Before Bloomberg took office, the city spent $1.8 billion annually on interest and principal costs, or about 5.5 percent of the city-funded budget. During de Blasio’s first year, debt will cost $7 billion, or 13.1 percent of the budget.

Of course, lots of this debt has a real benefit. Consider one of Bloomberg’s proudest accomplishments: extending the No. 7 subway southwest from Times Square to the Far West Side, near the Javits Center.

This $2.4 billion investment has already spurred growth, even before it opens next summer. The West Side above Greenwich Village and below Central Park grew by 18 percent between 2000 and 2010, faster than any other New York neighborhoods. (Greenwich Village shrunk, and the Upper West Side remained stagnant.)

Besides towers going up, the subway has already encouraged the construction of 6,000 apartments — including thousands of rental apartments for Manhattan’s upper-middle-class tech, media and financial workforce. (If you don’t build new apartments for wealthier people, they’ll buy or rent older apartments, pushing up costs for middle-class people.)

It’s the first time the city, rather than the state or feds, paid for a new subway in 60 years. This debt likely will pay for itself over the next decades through tax revenues from new jobs and higher property values. But lots of debt can’t pay for itself.

Of the city’s general-obligation debt, the city comptroller reported this month, a third went to education — largely refurbishing old schools. This type of debt doesn’t really spur growth, but keeps the city where it was decades ago, just as repainting your house doesn’t make you richer. Likewise, of the 11.5 percent of debt that financed roads and bridges, most was just to keep old stuff from falling down, not to build new stuff.
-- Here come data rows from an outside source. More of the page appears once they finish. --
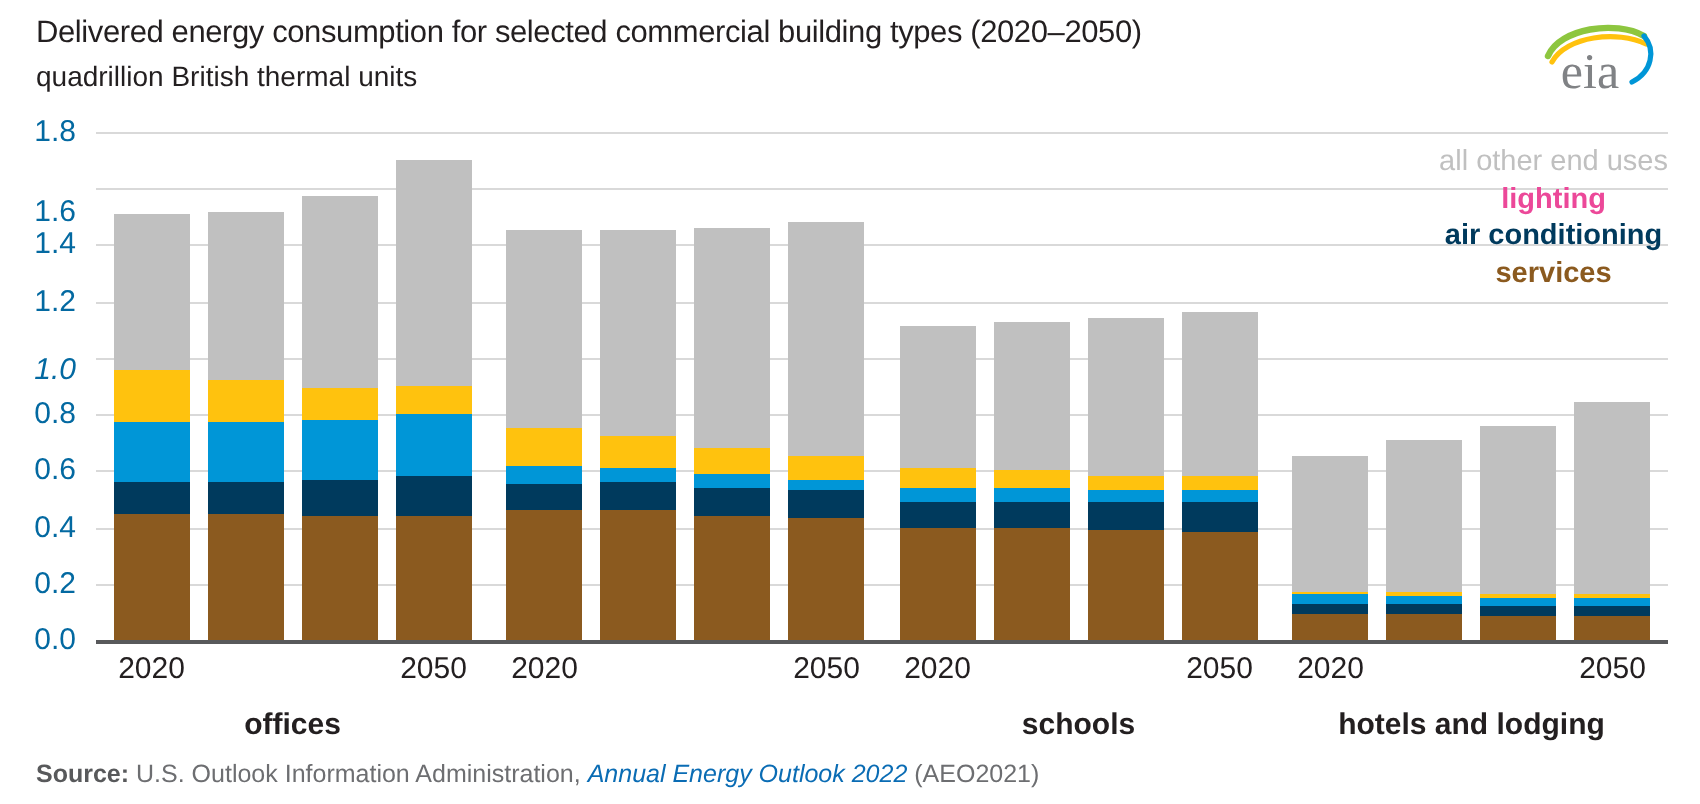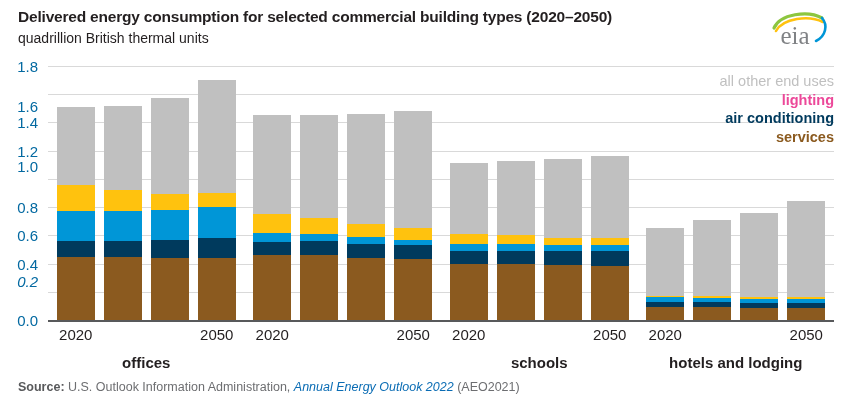"Delivered energy consumption for" .title { font-weight: bold -> normal }
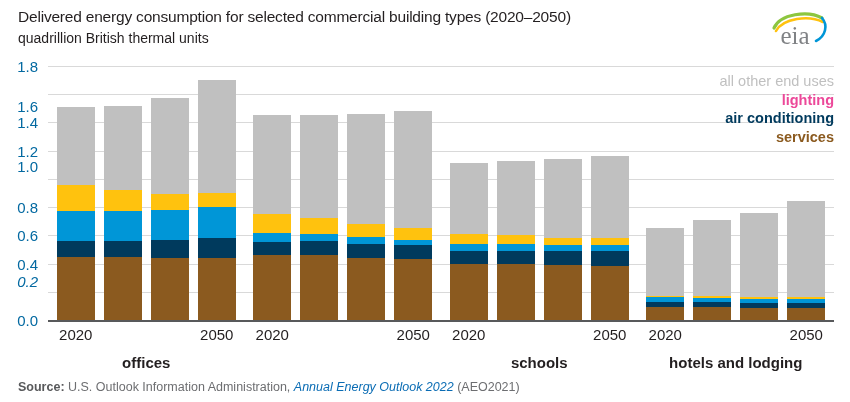"all other end uses" .legend { text-align: right -> center }
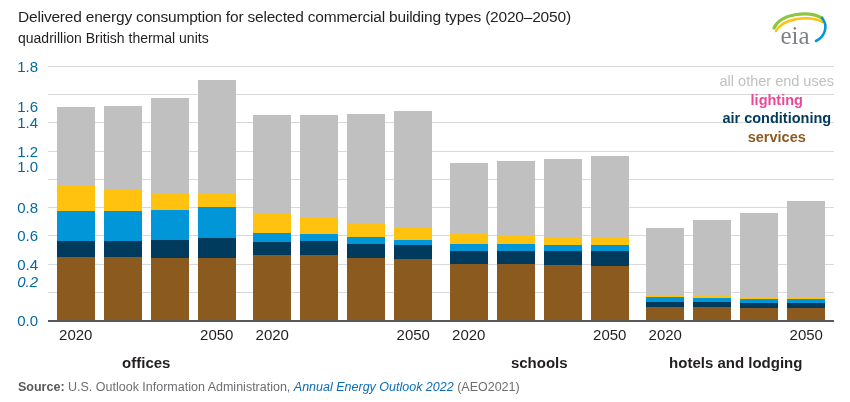"1.0" div.ylab { font-style: none -> italic; top: 100px -> 119px }
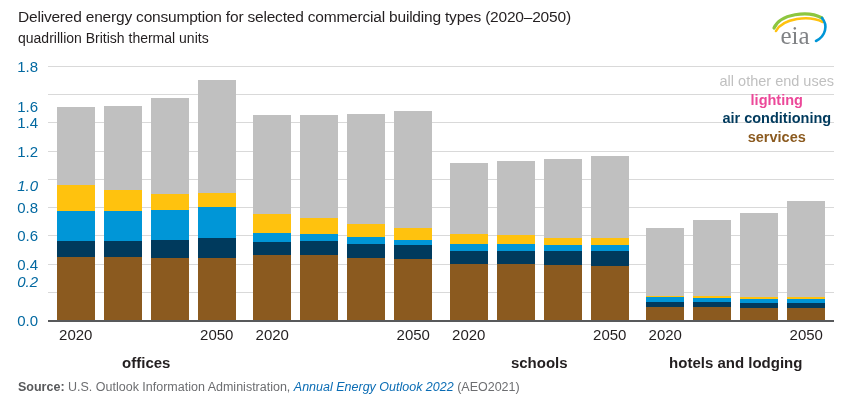"0.2" div.ylab { font-style: italic -> none; top: 215px -> 226px }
Plus: what does de Blasio want to build?

In his 2002 inauguration speech, even as rebuilding from 9/11 threatened to overwhelm everything else, Bloomberg was looking forward. He said “we will plan” projects like the No. 7 extension now to “build as funds become available.”

But in his November victory speech, de Blasio didn’t mention infrastructure. He seems more interested in redistributing the wealth New York already has than in figuring out how to make it richer.

Some de Blasio policies, too, could dampen Bloomberg’s efforts to create future growth. A higher “living” minimum wage for unskilled workers would push executives at low-profit retail and fast-food outlets to replace humans with technology like shelf-stocking robots.

Higher taxes on the wealthy, too, may hurt our ability to pay for past debt. With the top 1 percent paying 43 percent of the city’s personal-income taxes, we can’t afford to lose even a few of them.

Bloomberg leaves a debt burden. But de Blasio can make dealing with that burden easier or harder.